··· Input material ···

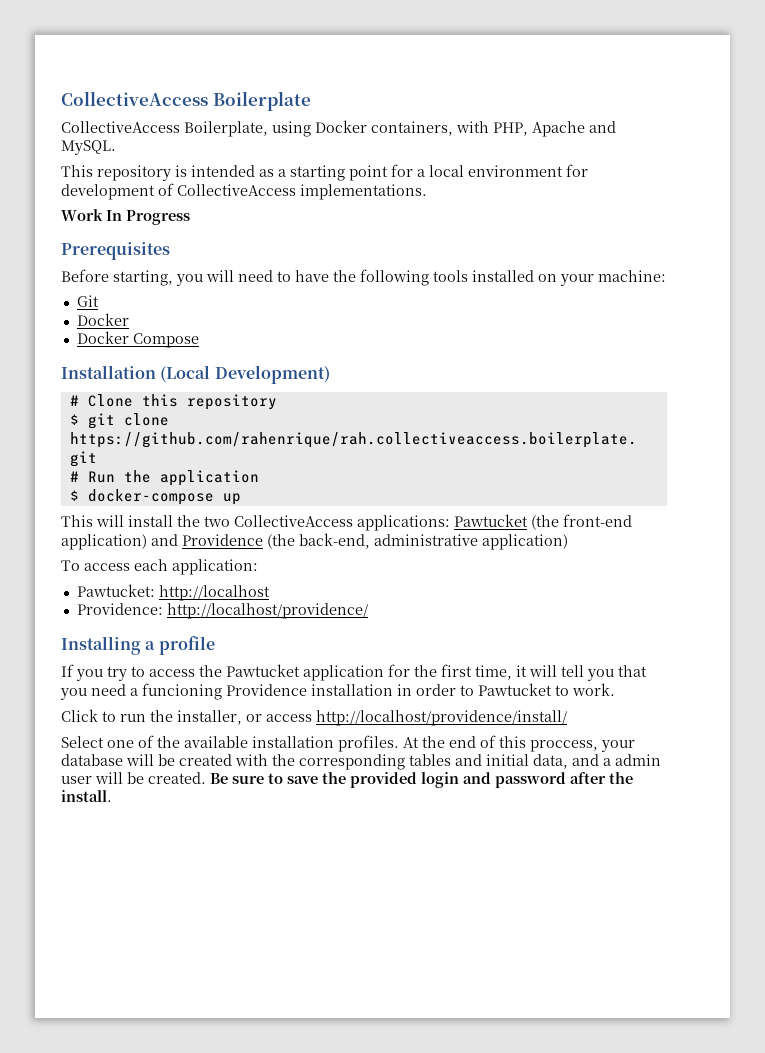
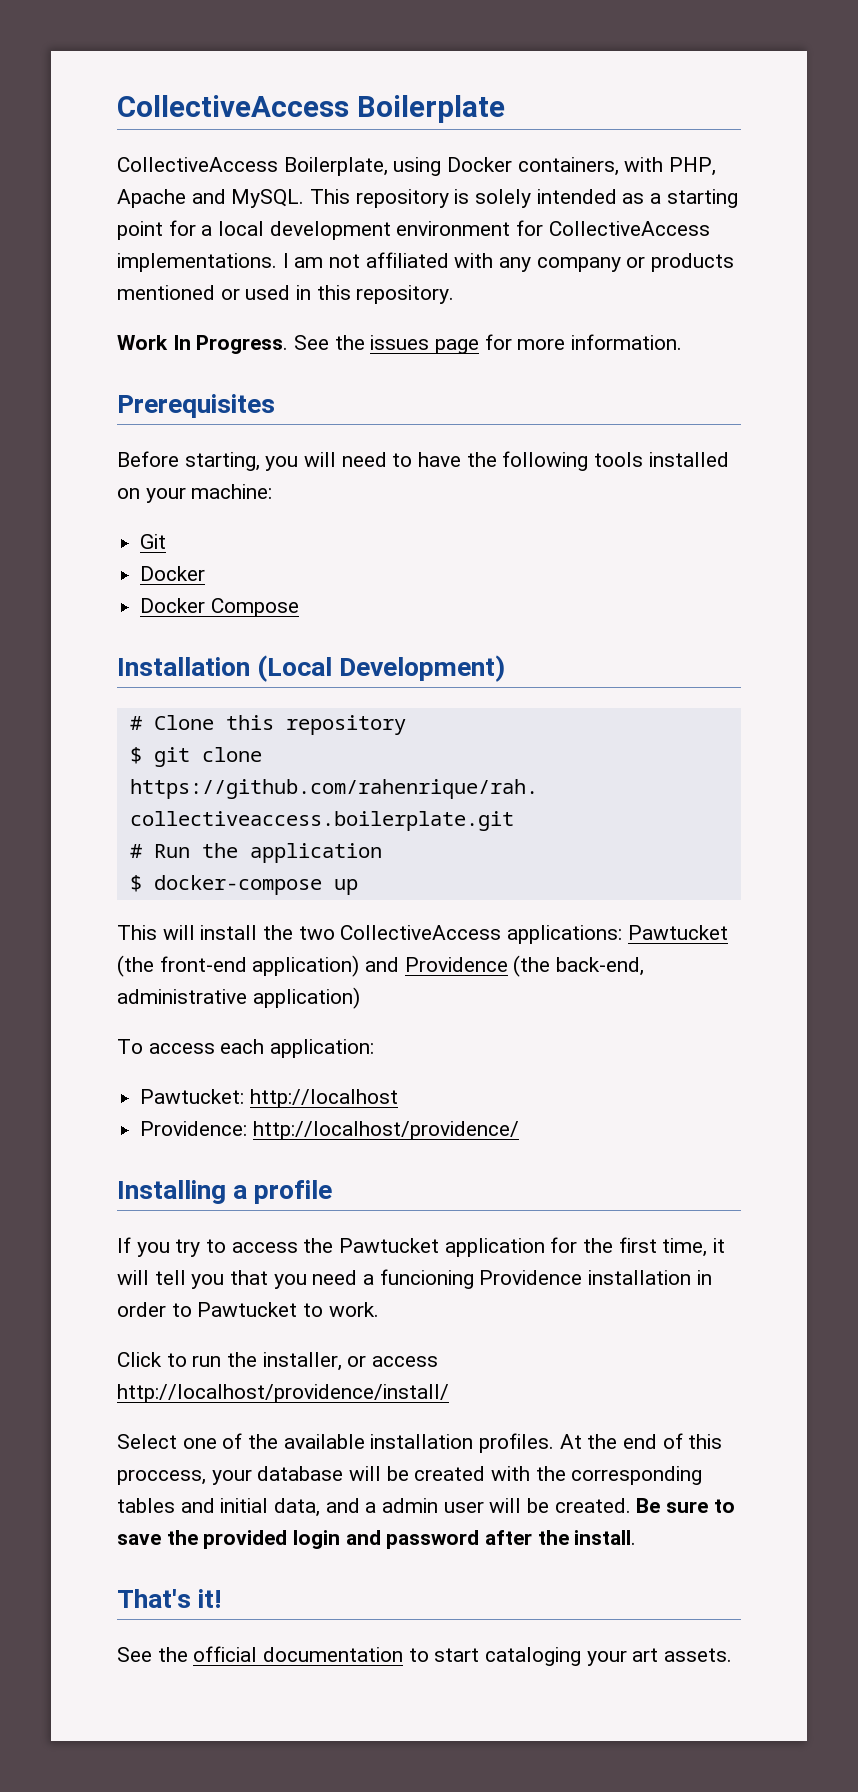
- CollectiveAccess Boilerplate, using Docker containers, with PHP, Apache and MySQL.
- This repository is intended as a starting point for a local environment for development of CollectiveAccess implementations.
- Work In Progress
+ CollectiveAccess Boilerplate, using Docker containers, with PHP, Apache and MySQL. This repository is solely intended as a starting point for a local development environment for CollectiveAccess implementations. I am not affiliated with any company or products mentioned or used in this repository.
+ Work In Progress. See the issues page for more information.
+ That's it!
+ See the official documentation to start cataloging your art assets.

···

What you will do
Could you repeat every record exactly as written, with the pictures left out?

Result of the exercise
- CollectiveAccess Boilerplate, using Docker containers, with PHP, Apache and MySQL.
- This repository is intended as a starting point for a local environment for development of CollectiveAccess implementations.
- Work In Progress
+ CollectiveAccess Boilerplate, using Docker containers, with PHP, Apache and MySQL. This repository is solely intended as a starting point for a local development environment for CollectiveAccess implementations. I am not affiliated with any company or products mentioned or used in this repository.
+ Work In Progress. See the issues page for more information.
+ That's it!
+ See the official documentation to start cataloging your art assets.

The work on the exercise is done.